Many people believe that the phrase “This too shall pass” has its origins in the Bible. But, this isn’t true. However, there are Bible verses that are similar to what the phrase means. The phrase is from an anecdote about King Solomon. According to Rabbi Lisa Rubin, the King was trying to teach his wisest servant a lesson about humility.

He ordered his servant to find a ring that would allow a happy man to become sad and a sad man to become happy. Such a ring, of course, did not exist, and the servant failed at his task. King Solomon then went to a jeweler and had a ring made. The ring bore an inscription in Hebrew that read “gam zeh ya’avor.” This translates into “this too shall pass.”

The phrase since then has been widely used to suggest that we should wait out bad circumstances or believe that our good fortune is impermanent.
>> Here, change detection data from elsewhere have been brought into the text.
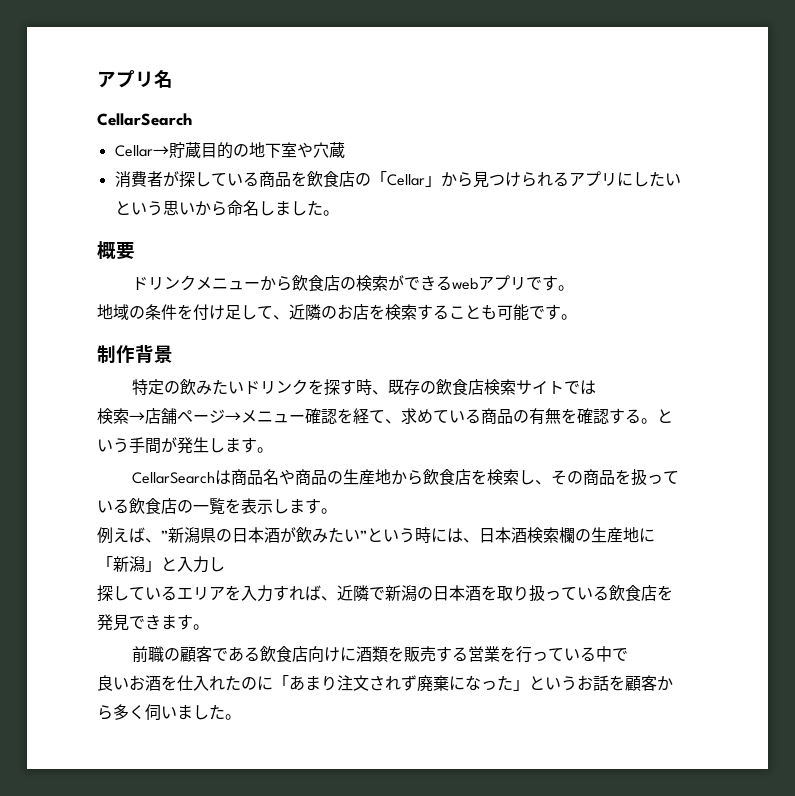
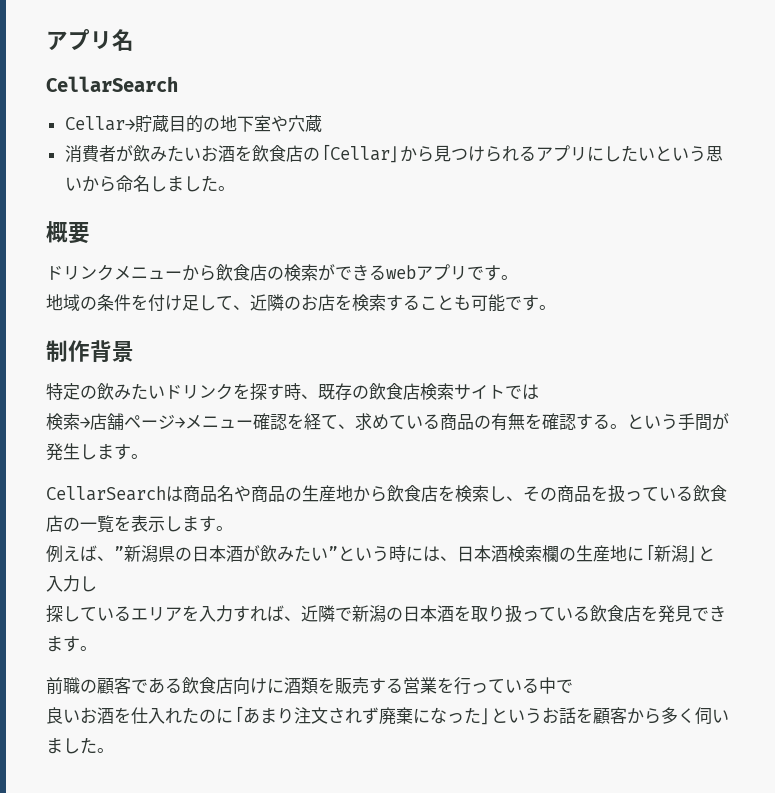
[178,171,291,188] 探している商品 -> [132,145,235,162] 飲みたいお酒

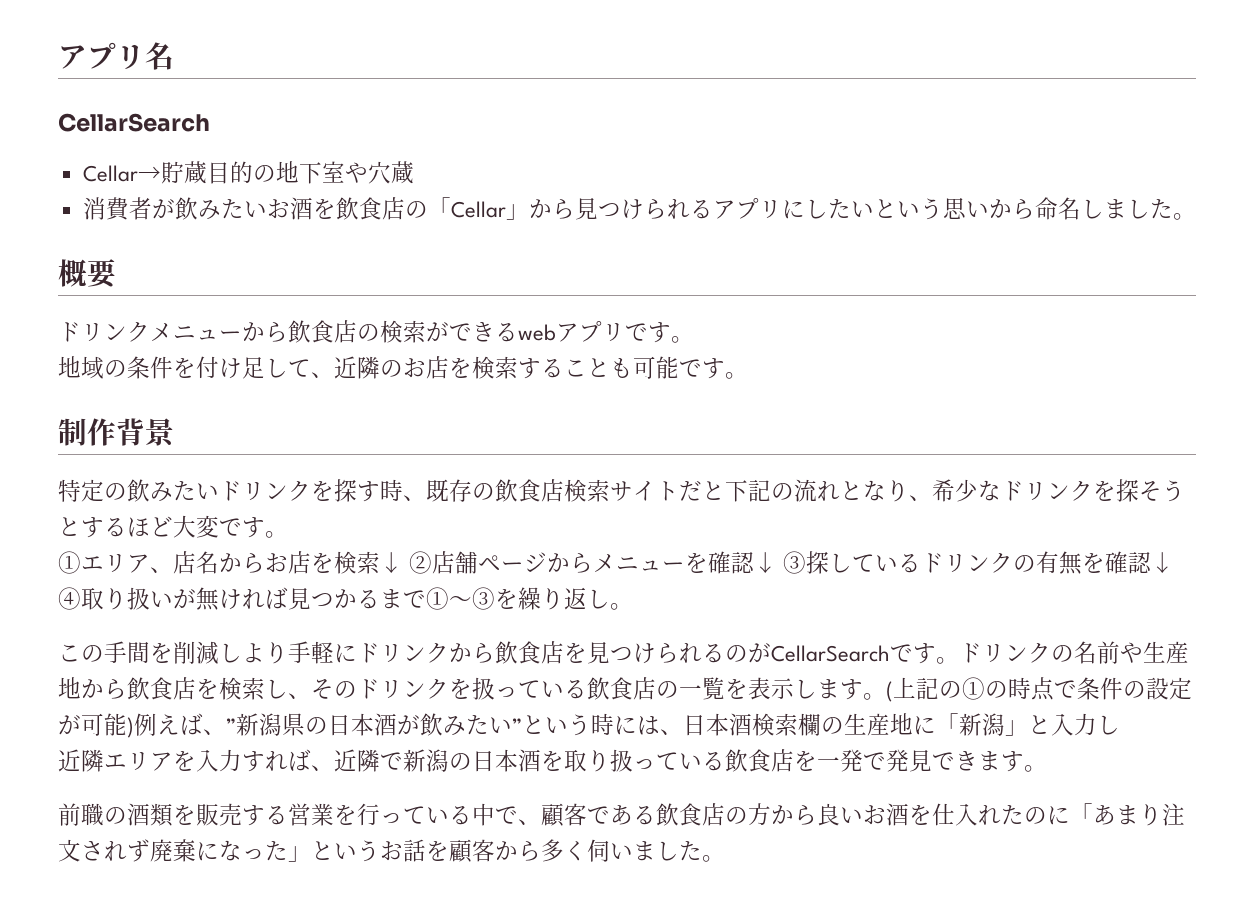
[505,384,539,400] [46,413,91,430] では // 検索→ -> [679,479,1185,502] [58,515,288,538] [58,551,433,574] だと下記の流れとなり、希少なドリンクを探そうとするほど大変です。 // ①エリア、店名からお店を検索↓ ②
[175,413,729,431] [46,443,148,461] [46,485,302,502] →メニュー確認を経て、求めている商品の有無を確認する。という手間が発生します。 // CellarSearchは商品名や商品の -> [547,551,1175,575] [58,587,633,611] [58,641,1143,664] からメニューを確認↓ ③探しているドリンクの有無を確認↓ ④取り扱いが無ければ見つかるまで①〜③を繰り返し。 // この手間を削減しより手軽にドリンクから飲食店を見つけられるのがCellarSearchです。ドリンクの名前や
[557,485,591,502] 商品 -> [357,679,449,699] ドリンク
(233, 528) // -> [886,677,1192,702] [58,713,134,738] (上記の①の時点で条件の設定が可能)
[46,605,131,623] 探している -> [58,749,104,772] 近隣
(658, 613) none -> [817,749,886,772] 一発で
[97,677,284,694] 顧客である飲食店向けに -> (127, 815) none
(573, 686) // -> [518,803,817,827] 、顧客である飲食店の方から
The phrase perfectly encapsulates the transient nature of all things on earth and suggests that the rewards we seek should be of a more divine nature. But why do many of us identify the phrase with the Bible? The answer to this question comes from other Bible verses.

In Deuteronomy, the phrase “It shall come to pass” is repeated twice. The first time is when the verse outlines what will happen if you obey the voice of God and observe his commandments – “The Lord your God will set you high above all nations of the earth.” The second time around, the phrase states what may happen if you don’t listen to God’s voice – “All these curses will come upon you…” This shows us that God’s blessings come before any curses. God delights in blessing us if we follow his way.

We find resonance with the phrase “this too shall pass” because hope is at the heart of the Christian faith. Rather than get caught up in the circumstances of material life – good or bad – Christians believe that God has the best plan for us and so we spend our time serving Him and glorifying His name.